Adding stuctured output via new --format flag on most rpk commands.…
Cover letter
Adds json/yaml output to most rpk commands. I'm happy to do the rest but these are the ones I needed to build puppet config management around rpk. I also wanted to get the team's opinion before spending more time as I'm still learning Go and may be doing this incredibly inefficiently. I'm also not sure if dev is the right target for the PR, even if it was accepted. I'm happy for any and all comments/criticisms to make things better.
Backport Required
- [ ] not a bug fix
- [ ] issue does not exist in previous branches
- [x] papercut/not impactful enough to backport
- [ ] v22.2.x
- [ ] v22.1.x
- [ ] v21.11.x
UX changes
Add --format param to most rpk commands to format output as text, json, or yaml, with text being the default, which is the existing table style output that was already how rpk worked.
Release notes
- Added --format flag to most rpk command output that supports text/json/yaml as argument, defaults to text.
Features
- New --format param to most prk commands to support yaml/json output.
Improvements
- Allows monitoring and config management tools to wrap around the rpk command vs having to re-implement direct rest/kafka api clients to accomplish task the rpk cli already fully supports.

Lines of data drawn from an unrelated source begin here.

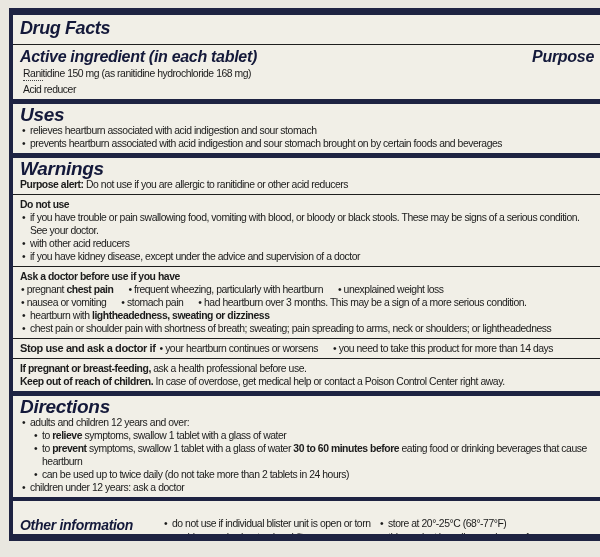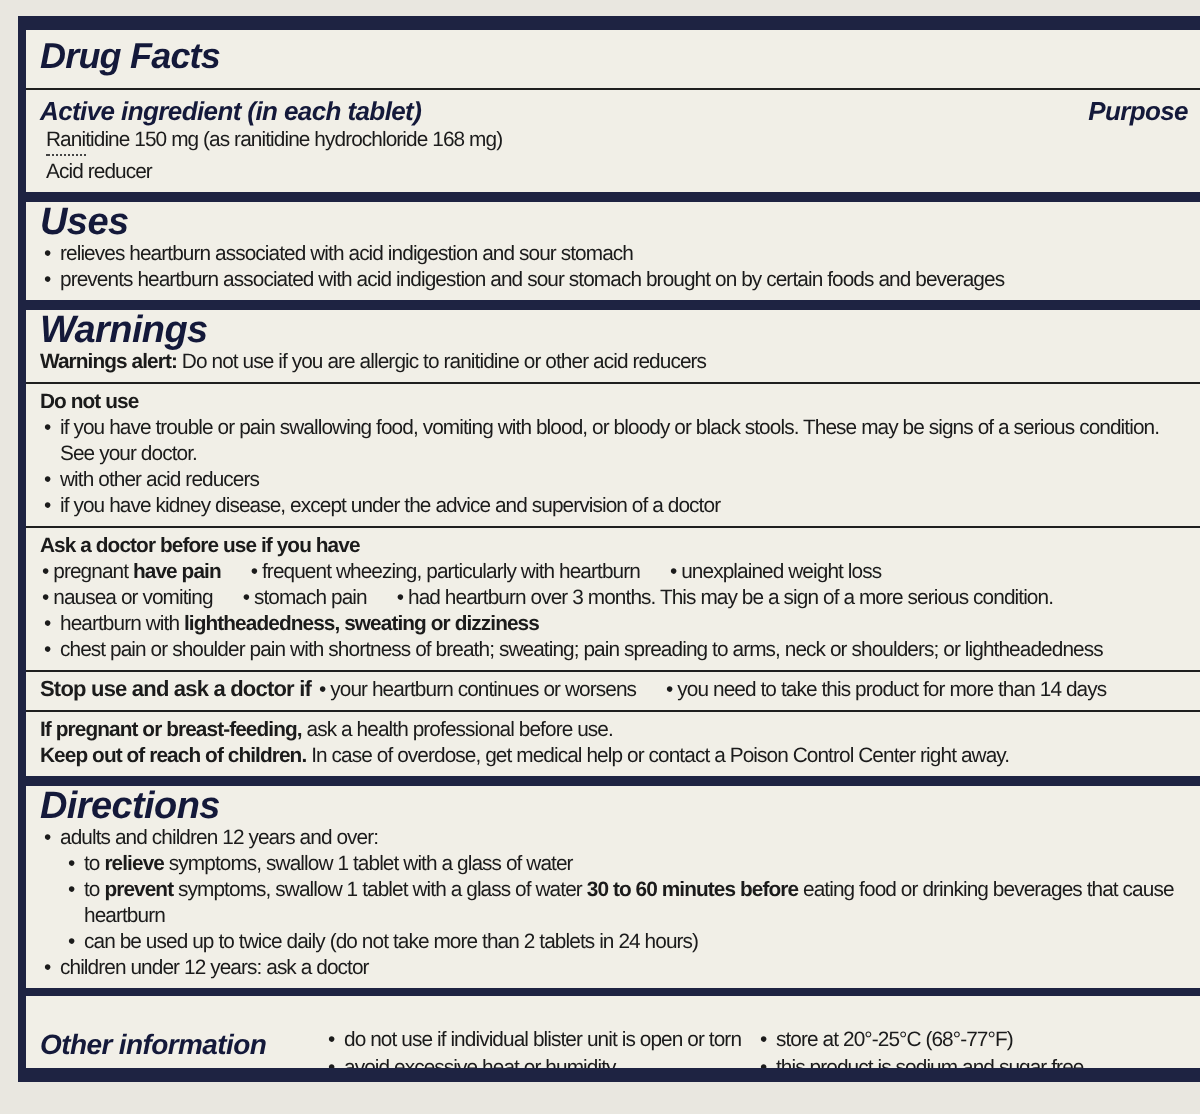--- a/index.html
+++ b/index.html
@@ -35,21 +35,21 @@
   }
   .h1{
     font-style:italic;font-weight:bold;font-size:19px;
     letter-spacing:-0.3px;color:#14193a;line-height:18px;
   }
   .h1i{
     font-style:italic;font-weight:bold;font-size:14px;
     letter-spacing:-0.3px;color:#14193a;
   }
   .h2{
-    font-style:italic;font-weight:bold;font-size:13px;
+    font-style:italic;font-weight:bold;font-size:16px;
     letter-spacing:-0.3px;color:#14193a;
   }
   .txt, .bl, .ib{
     font-size:10.4px;letter-spacing:-0.45px;line-height:13px;
   }
   .b{font-weight:bold;}
   .row{display:flex;justify-content:space-between;align-items:baseline;}
   .ingrow{display:flex;align-items:baseline;}
   .leader{flex:1;border-bottom:1.5px dotted #444;margin:0 3px 2px 3px;min-width:20px;}
   .bl{position:relative;padding-left:10px;}
@@ -95,35 +95,35 @@
   <div class="sec pb2">
     <div class="h1">Uses</div>
     <div class="bl">relieves heartburn associated with acid indigestion and sour stomach</div>
     <div class="bl">prevents heartburn associated with acid indigestion and sour stomach brought on by certain foods and beverages</div>
   </div>
   <div class="bar"></div>
 
   <div class="sec">
     <div class="h1">Warnings</div>
     <div class="txt">
-      <span class="b">Warnings alert:</span><span> Do not use if you are allergic to ranitidine or other acid reducers</span>
+      <span class="b">Purpose alert:</span><span> Do not use if you are allergic to ranitidine or other acid reducers</span>
     </div>
   </div>
   <div class="thin"></div>
   <div class="sec">
     <div class="txt b">Do not use</div>
     <div class="bl">if you have trouble or pain swallowing food, vomiting with blood, or bloody or black stools. These may be signs of a serious condition.  See your doctor.</div>
     <div class="bl">with other acid reducers</div>
     <div class="bl">if you have kidney disease, except under the advice and supervision of a doctor</div>
   </div>
   <div class="thin"></div>
   <div class="sec">
     <div class="txt b">Ask a doctor before use if you have</div>
     <div class="brow txt">
-      <span class="ib"><span>pregnant </span><span class="b">have pain</span></span><span class="ib"><span>frequent wheezing, particularly with heartburn</span></span><span class="ib"><span>unexplained weight loss</span></span>
+      <span class="ib"><span>pregnant </span><span class="b">chest pain</span></span><span class="ib"><span>frequent wheezing, particularly with heartburn</span></span><span class="ib"><span>unexplained weight loss</span></span>
     </div>
     <div class="brow txt">
       <span class="ib"><span>nausea or vomiting</span></span><span class="ib"><span>stomach pain</span></span><span class="ib"><span>had heartburn over 3 months. This may be a sign of a more serious condition.</span></span>
     </div>
     <div class="bl"><span>heartburn with </span><span class="b">lightheadedness, sweating or dizziness</span></div>
     <div class="bl"><span>chest pain or shoulder pain with shortness of breath; sweating; pain spreading to arms, neck or shoulders; or lightheadedness</span></div>
   </div>
   <div class="thin"></div>
   <div class="sec">
     <div class="stoprow txt">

Rebased from latest dev to make sure merging is clean, assuming the branch gets accepted.
I think I've got vscode properly configured to auto format on save now. Sorry about messing up simple linter stuff so many times.
The last two failing checks mention "Sign-in with your Redpanda Data Inc. account to access Buildkite" when I click on the details link, so I assume those are not something I can address. If I'm wrong there, please let me know what I need to do.
Do I need to be doing something else to move this PR along?
I'll dive into fixing errors in the morning, and will rebase on the latest dev. For the commenting asking about "omitempty", did you mean all the struct tags, or just message/errors?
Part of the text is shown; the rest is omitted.